In short, following the standard practices of organizations and companies in a capitalist society, enshrined by law, they severed business relations with people whom they’d found to be an impediment to their well-being. When applied to employees, it’s called “at-will employment” and it’s something that every right-winger in America vehemently supports—until they get caught in the grinder. Then, all of a sudden, they discover “principles” that don’t exist.
Not being employees but what amounted to free-lance contractors, Resnick and Malzberg had no legal basis to object at all. Any more than Phil Robertson had a legal basis to object when A&E suspended him from Duck Dynasty because of his controversial public remarks on race and sexual orientation.
The American right wing blew their stack over that issue also. Apparently they believe there’s a constitutional right to have your own reality TV show. And now, it seems, a constitutional right to maintain a column in a magazine owned by someone else.

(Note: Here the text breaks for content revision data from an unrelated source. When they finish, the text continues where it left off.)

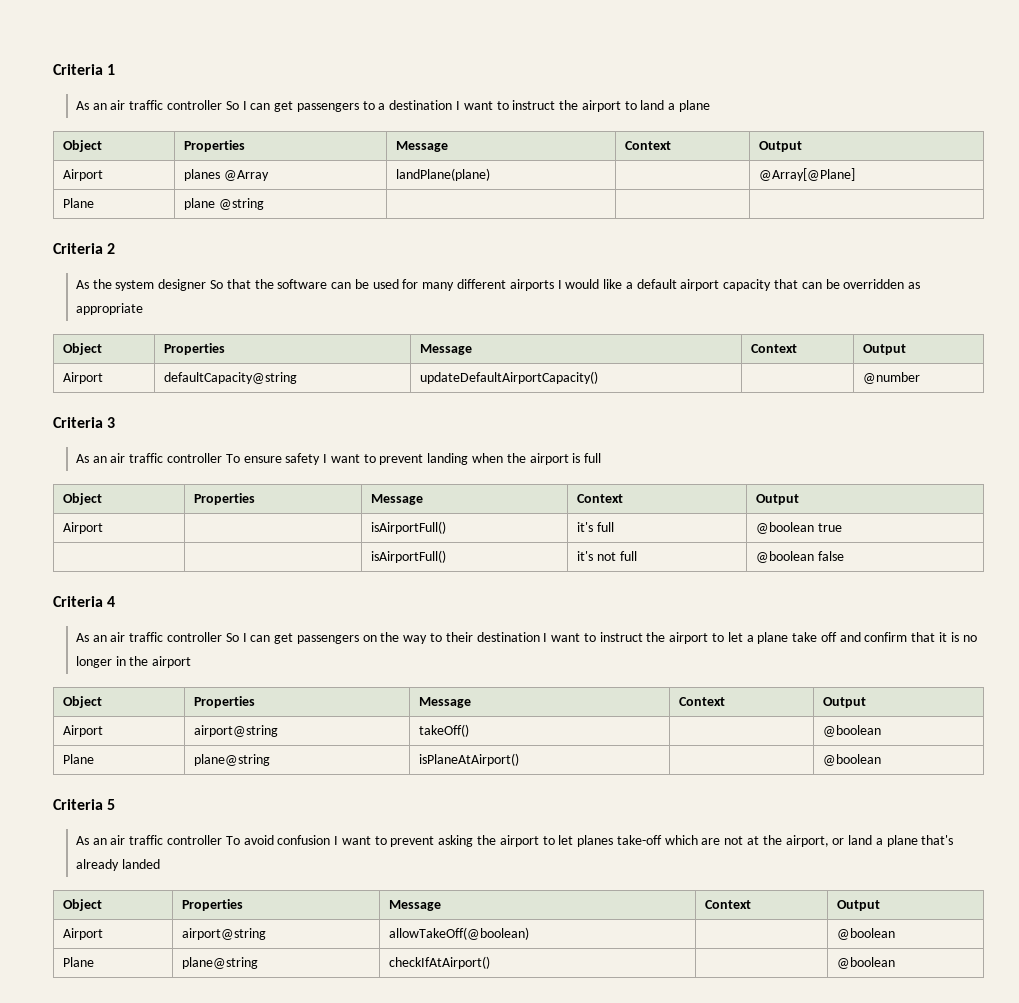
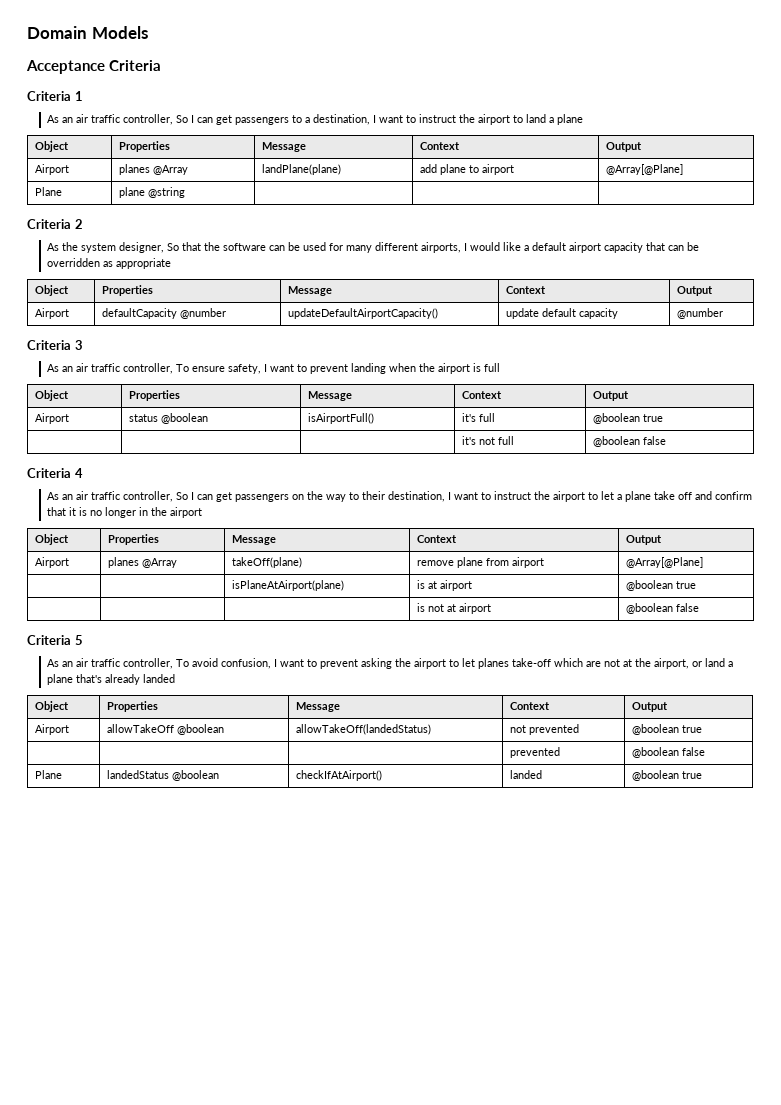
(53, 69) none -> [27,26,148,39] [26,60,162,74] Domain Models // Acceptance Criteria //
[166,100,222,110] controller -> [122,114,173,125] controller,
[389,100,453,110] destination -> [312,114,370,125] destination,
(491, 174) none -> [420,164,515,175] add plane to airport
[158,279,207,291] designer -> [118,242,164,253] designer,
[509,279,554,291] airports -> [420,242,461,253] airports,
[164,372,298,384] defaultCapacity@string -> [102,308,227,319] defaultCapacity @number
(599, 377) none -> [506,308,619,319] update default capacity
[166,453,222,463] controller -> [122,363,173,374] controller,
[285,453,321,465] safety -> [227,364,261,374] safety,
(104, 528) none -> [129,413,209,424] status @boolean
[371,550,447,563] isAirportFull() -> (664, 418) none
[166,632,222,642] controller -> [122,491,173,502] controller,
[476,632,540,642] destination -> [387,491,445,502] destination,
[194,725,279,737] [419,724,470,737] [823,725,882,737] [63,754,95,764] [194,754,271,766] [419,753,520,766] [823,754,882,766] airport@string | takeOff() | | @boolean // Plane | plane@string | isPlaneAtAirport() | | @boolean -> [108,557,178,568] [232,557,303,568] [417,557,545,568] [626,557,704,568] [232,580,345,591] [417,580,473,591] [626,580,697,591] [417,603,492,614] [626,603,700,614] planes @Array | takeOff(plane) | remove plane from airport | @Array[@Plane] // | | isPlaneAtAirport(plane) | is at airport | @boolean true // | | | is not at airport | @boolean false
[166,835,222,845] controller -> [122,658,173,669] controller,
[277,835,331,845] confusion -> [220,658,271,669] confusion,
[182,928,267,940] [389,927,530,940] [837,928,896,940] [63,957,95,967] [182,957,259,969] airport@string | allowTakeOff(@boolean) | | @boolean // Plane | plane@string -> [107,724,225,735] [296,724,432,735] [510,724,580,735] [632,724,703,735] [510,747,561,758] [632,747,706,758] [35,770,63,779] [107,770,220,781] allowTakeOff @boolean | allowTakeOff(landedStatus) | not prevented | @boolean true // | | | prevented | @boolean false // Plane | landedStatus @boolean
[837,957,896,969] | @boolean -> [510,770,543,779] [632,770,703,781] landed | @boolean true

Uh, no, there isn’t. Why does a Bolshevik like me have to keep explaining the ABCs of capitalism to people who claim to love and adore that economic system?
But let’s leave aside the legalities. Did Resnick and Malzberg suffer any significant damage to their careers as a result of what Breitbart calls “a shirtstorm-like cyber-mob of digital puritans”?
(If you’re wondering what a “shirtstorm” is, so am I. Probably a clumsy attempt to meld “storm troopers” and “shit storm.” Happily for them, Breitbart’s writers don’t have to make a living based on their prose, just their bullshit.)
I haven’t had any contact with Barry Malzberg for a while, so I can’t say in his case. I do have regular contact with Mike Resnick, since we’re co-authoring a novel at the moment. And while Mike was certainly pissed off by the whole thing—everybody has a constitutional right to get pissed off, you betcha—he never said anything to me indicating he thought he’d suffered any significant damage to his career. The truth is, he’s one hell of a lot tougher than Breitbart gives him credit for. So is Barry.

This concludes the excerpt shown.